_Problem description_
Answer with one number only: how many lines in the material contain "fill".

_Records shown_
++++++
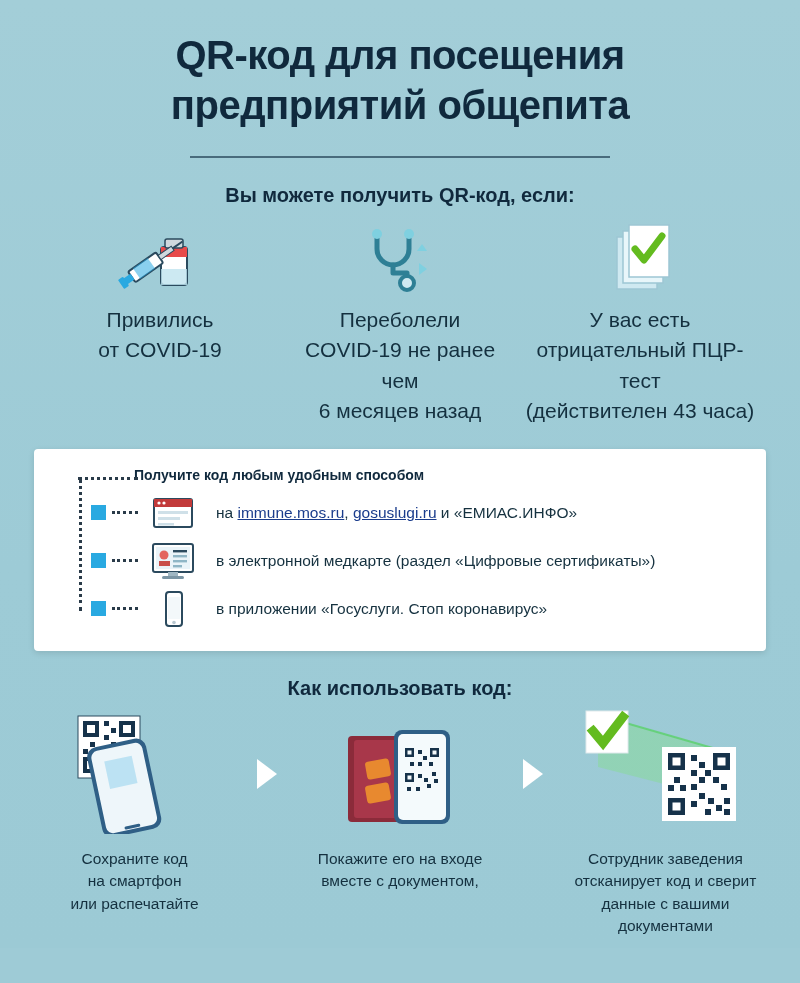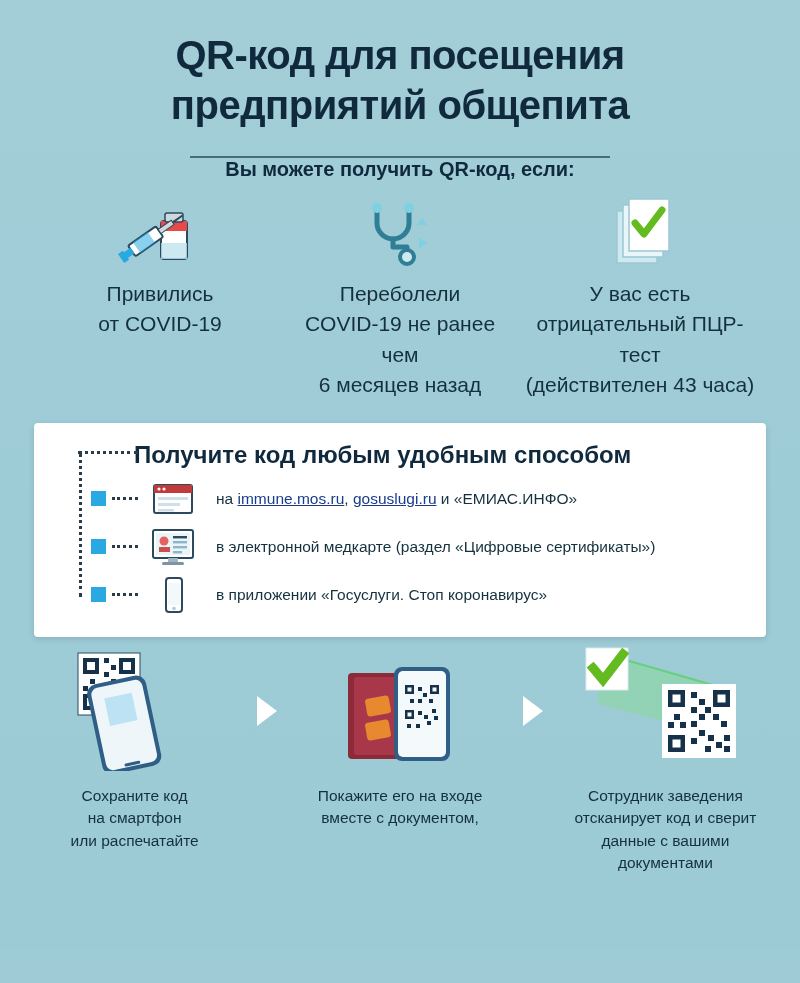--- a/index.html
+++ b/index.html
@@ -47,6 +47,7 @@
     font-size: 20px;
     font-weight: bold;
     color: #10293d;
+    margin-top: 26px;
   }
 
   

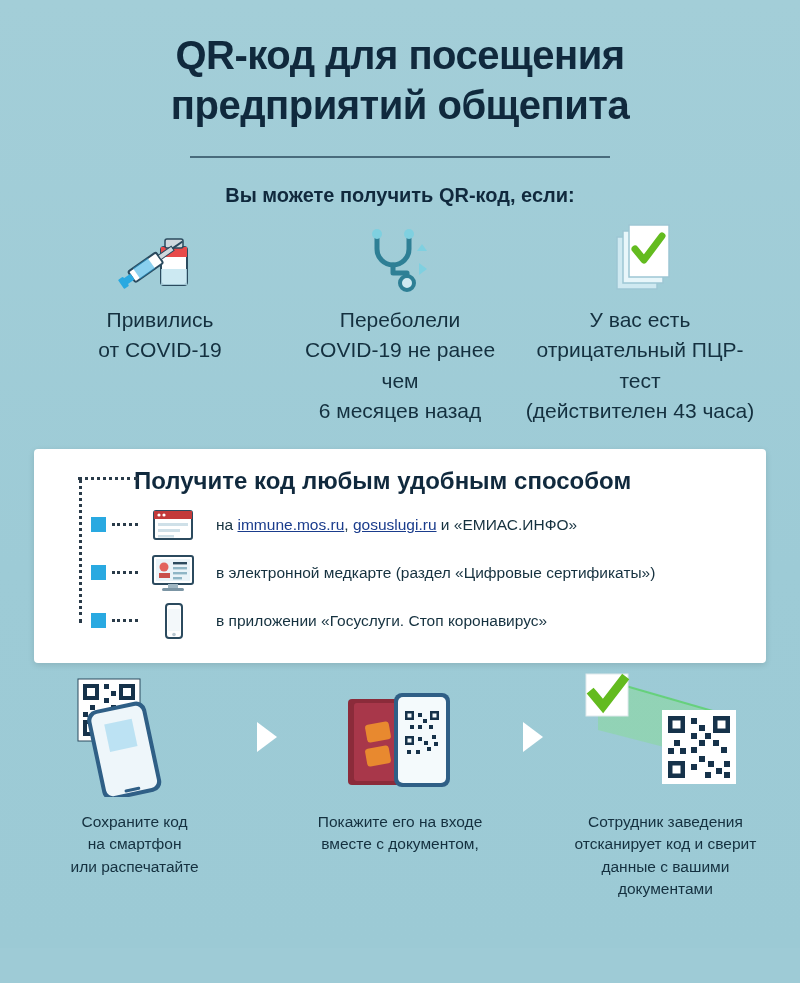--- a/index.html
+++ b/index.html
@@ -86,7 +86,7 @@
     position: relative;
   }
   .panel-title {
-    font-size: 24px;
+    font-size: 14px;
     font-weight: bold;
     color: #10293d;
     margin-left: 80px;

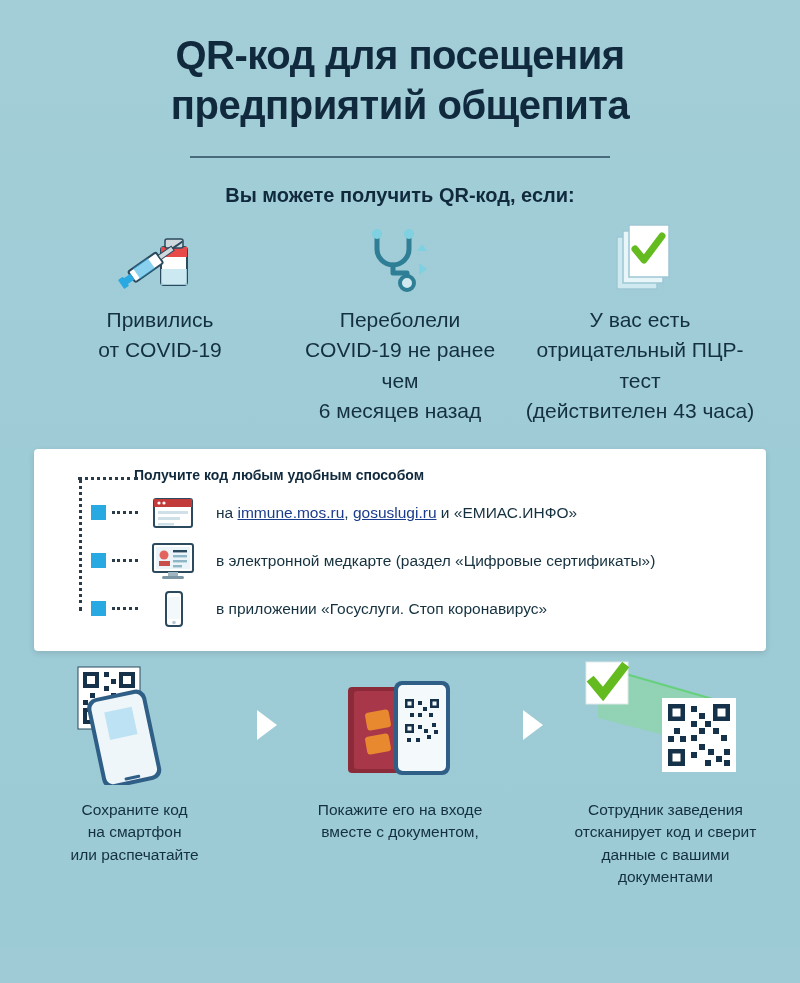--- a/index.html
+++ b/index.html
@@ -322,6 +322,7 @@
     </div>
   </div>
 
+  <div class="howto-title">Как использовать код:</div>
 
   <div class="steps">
++++++
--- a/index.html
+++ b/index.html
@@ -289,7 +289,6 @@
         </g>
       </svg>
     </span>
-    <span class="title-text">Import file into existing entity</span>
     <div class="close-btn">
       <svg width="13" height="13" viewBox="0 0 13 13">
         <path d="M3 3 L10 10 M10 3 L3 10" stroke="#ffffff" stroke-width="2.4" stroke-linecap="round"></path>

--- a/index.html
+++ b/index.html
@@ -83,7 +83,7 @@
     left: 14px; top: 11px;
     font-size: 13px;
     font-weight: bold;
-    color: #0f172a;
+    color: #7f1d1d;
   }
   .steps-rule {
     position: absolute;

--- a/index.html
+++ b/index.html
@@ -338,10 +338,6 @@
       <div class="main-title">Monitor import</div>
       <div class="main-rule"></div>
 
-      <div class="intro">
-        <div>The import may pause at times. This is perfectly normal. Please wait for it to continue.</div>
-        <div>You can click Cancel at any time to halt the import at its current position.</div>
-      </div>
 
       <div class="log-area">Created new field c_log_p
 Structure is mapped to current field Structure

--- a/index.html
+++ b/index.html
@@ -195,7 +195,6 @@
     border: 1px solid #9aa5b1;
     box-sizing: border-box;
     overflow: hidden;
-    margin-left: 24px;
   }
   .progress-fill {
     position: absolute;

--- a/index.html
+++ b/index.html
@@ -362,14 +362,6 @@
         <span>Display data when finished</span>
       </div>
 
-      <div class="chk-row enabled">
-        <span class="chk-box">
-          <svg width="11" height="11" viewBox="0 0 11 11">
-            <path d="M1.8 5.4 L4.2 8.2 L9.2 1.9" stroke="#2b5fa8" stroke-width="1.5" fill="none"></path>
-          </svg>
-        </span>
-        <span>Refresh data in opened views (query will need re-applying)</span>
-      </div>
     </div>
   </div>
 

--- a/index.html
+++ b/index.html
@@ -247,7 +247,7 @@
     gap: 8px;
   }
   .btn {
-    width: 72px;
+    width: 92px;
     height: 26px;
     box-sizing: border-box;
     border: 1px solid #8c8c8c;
++++++
_Response area_
2